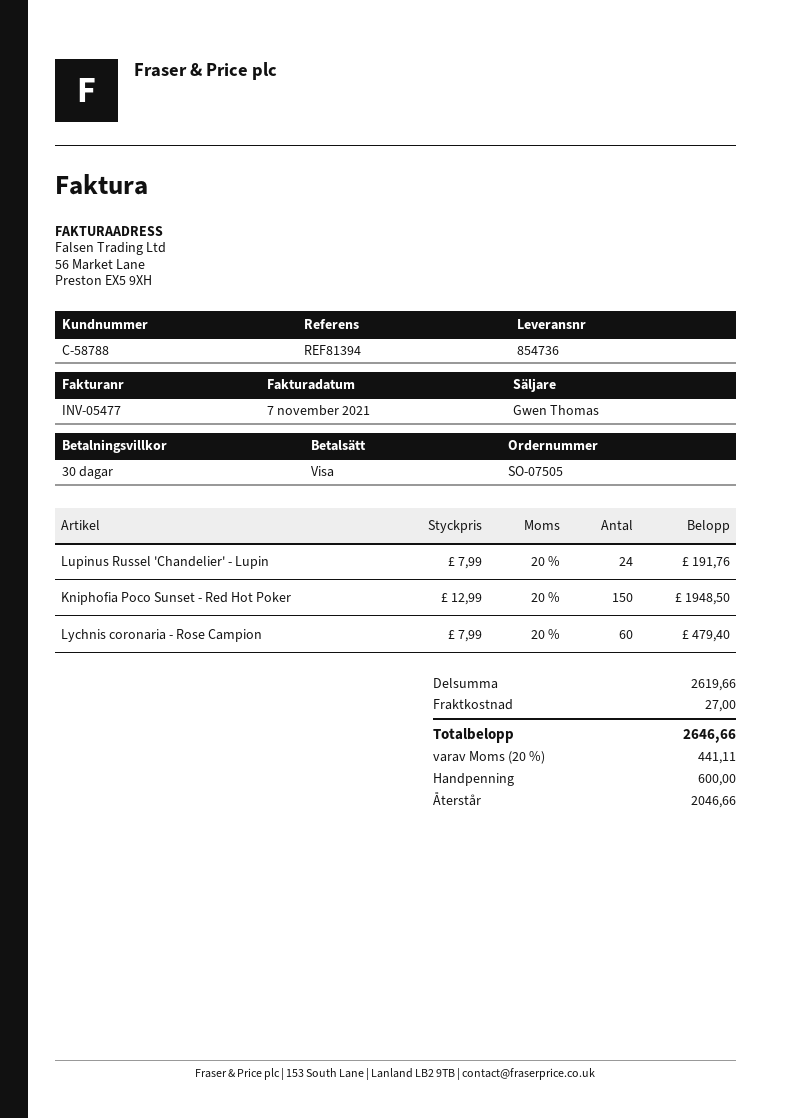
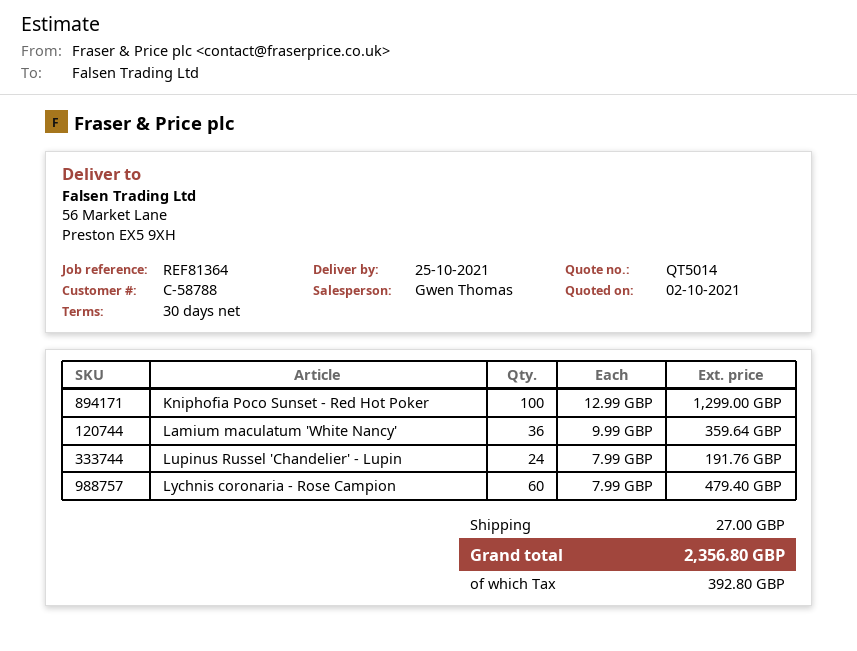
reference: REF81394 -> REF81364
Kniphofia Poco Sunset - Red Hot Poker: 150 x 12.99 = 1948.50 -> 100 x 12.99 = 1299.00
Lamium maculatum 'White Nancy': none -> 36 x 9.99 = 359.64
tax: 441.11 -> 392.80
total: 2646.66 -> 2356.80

## EXERCISE REQUIREMENTS
Pictures are to be left out. Everything else in the records must be written out exactly.

## TASK OUTPUT
reference: REF81394 -> REF81364
Kniphofia Poco Sunset - Red Hot Poker: 150 x 12.99 = 1948.50 -> 100 x 12.99 = 1299.00
Lamium maculatum 'White Nancy': none -> 36 x 9.99 = 359.64
tax: 441.11 -> 392.80
total: 2646.66 -> 2356.80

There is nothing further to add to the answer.